Exercise goal — Show each line of the entries below in which the word "border" appears.

**** Material provided ****

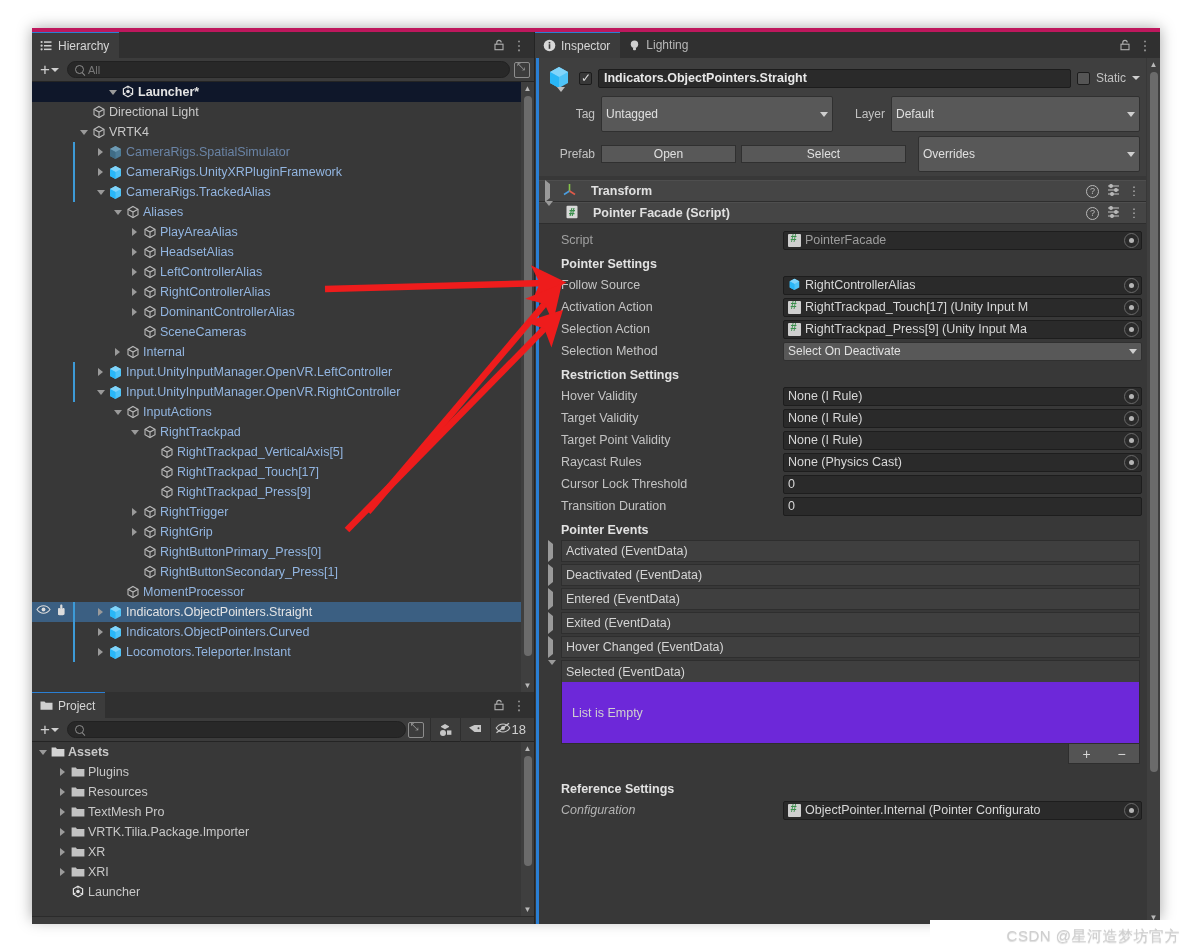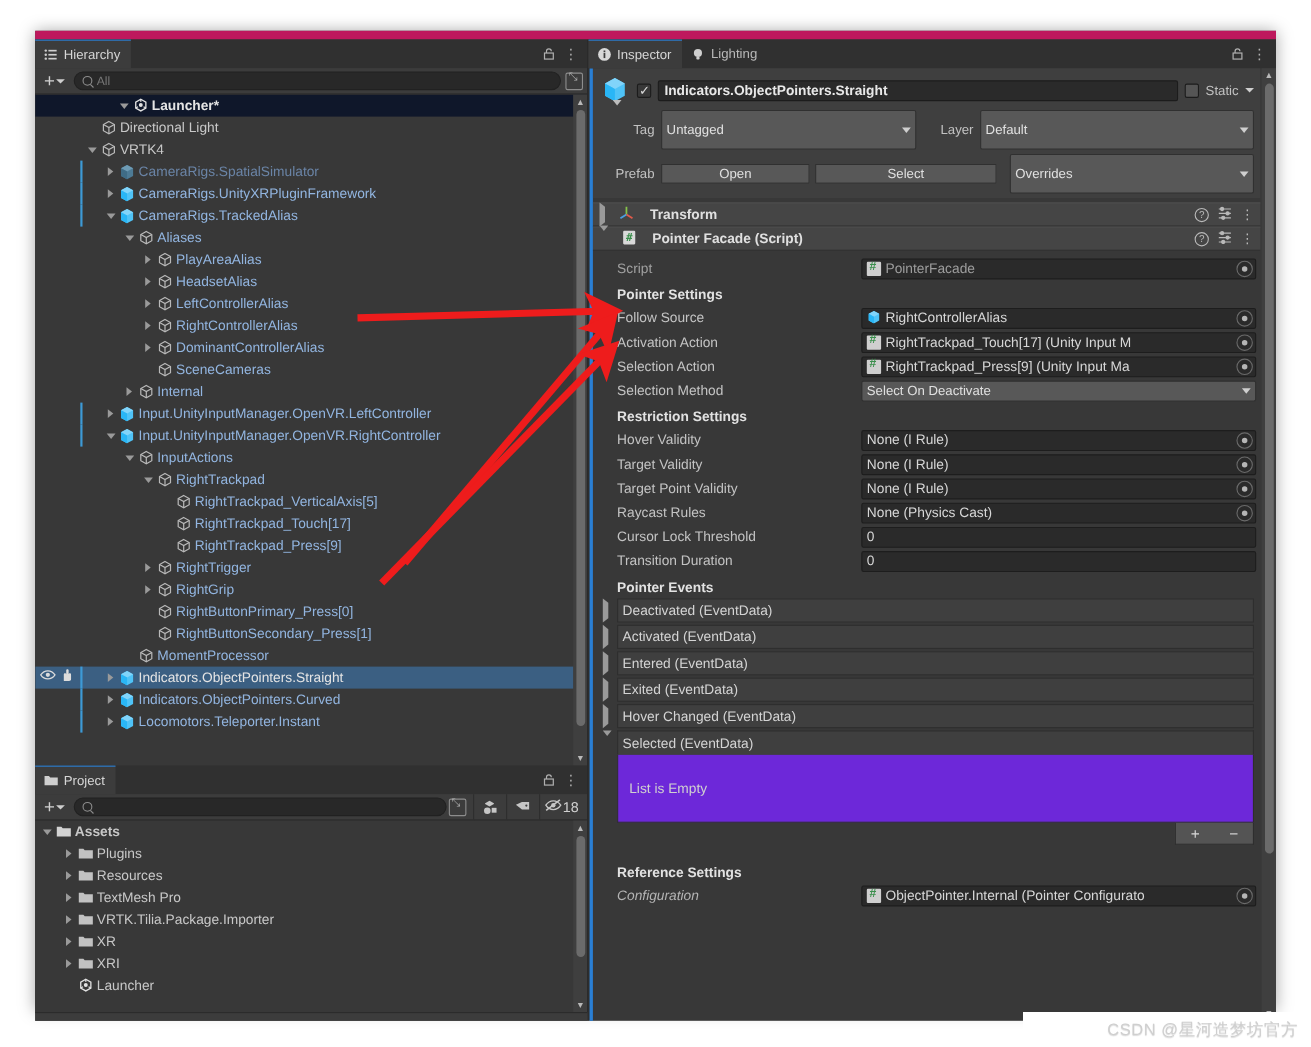--- a/index.html
+++ b/index.html
@@ -17,7 +17,7 @@
     position:absolute; left:32px; top:28px;
     width:1128px; height:892px;
     background:#383838;
-    border-top:8px solid #be185d;
+    border-top:4px solid #be185d;
     box-shadow:0 0 14px rgba(0,0,0,.35);
   }
   .panel { position:absolute; background:#383838; }

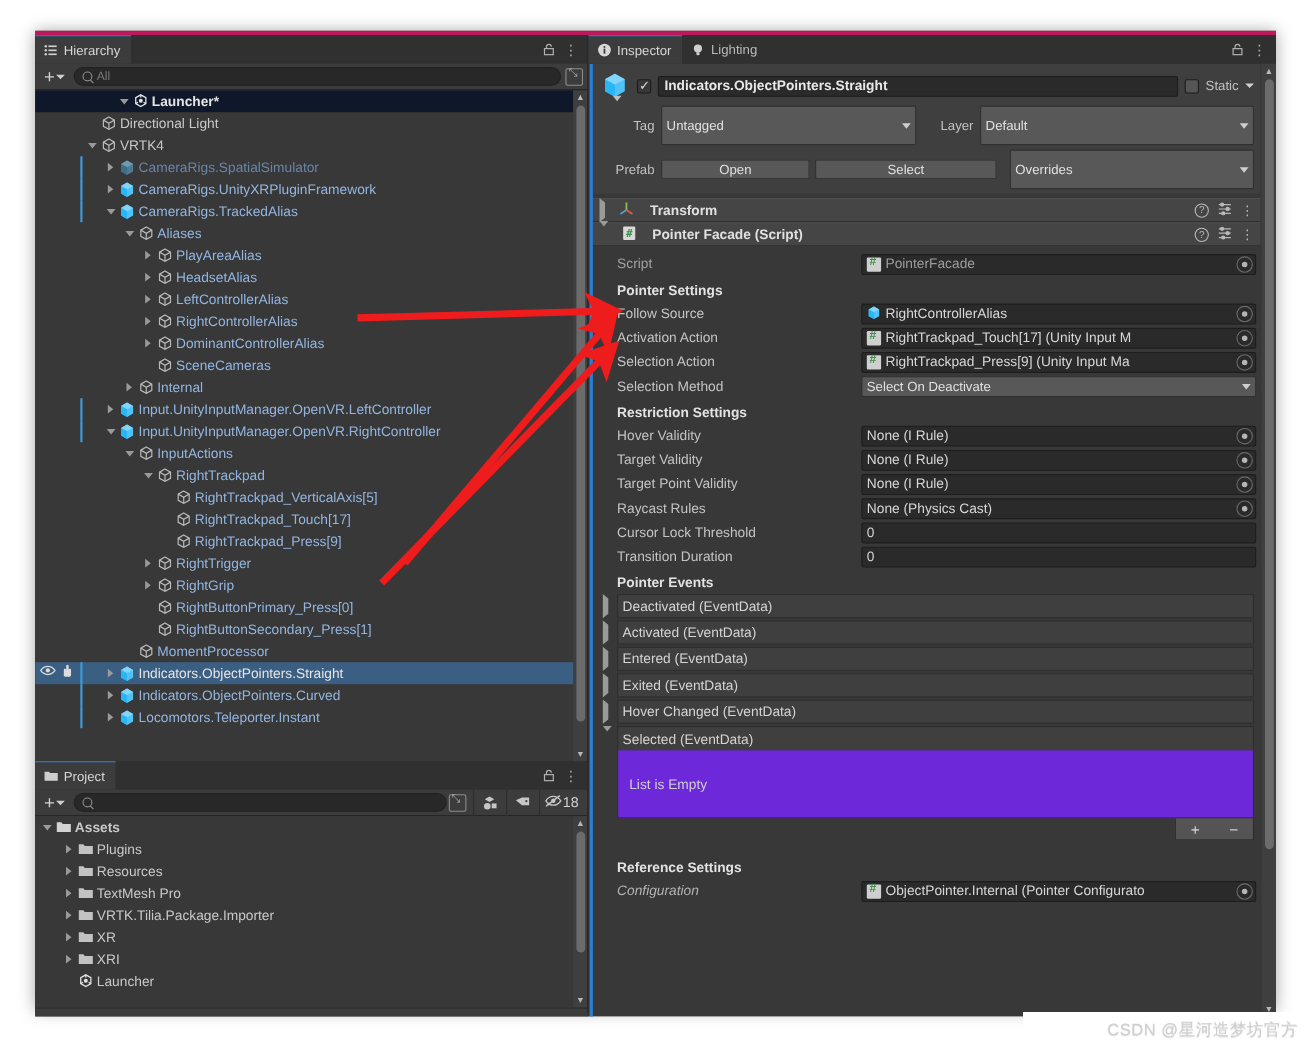--- a/index.html
+++ b/index.html
@@ -987,11 +987,11 @@
       <div id="pointer-events-rows">
           <div class="evrow">
             <span class="evtw tw"><i class="tw-r"></i></span>
-            <span>Deactivated (EventData)</span>
+            <span>Activated (EventData)</span>
           </div>
           <div class="evrow">
             <span class="evtw tw"><i class="tw-r"></i></span>
-            <span>Activated (EventData)</span>
+            <span>Deactivated (EventData)</span>
           </div>
           <div class="evrow">
             <span class="evtw tw"><i class="tw-r"></i></span>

****

Solved problem —
-    border-top:8px solid #be185d;
+    border-top:4px solid #be185d;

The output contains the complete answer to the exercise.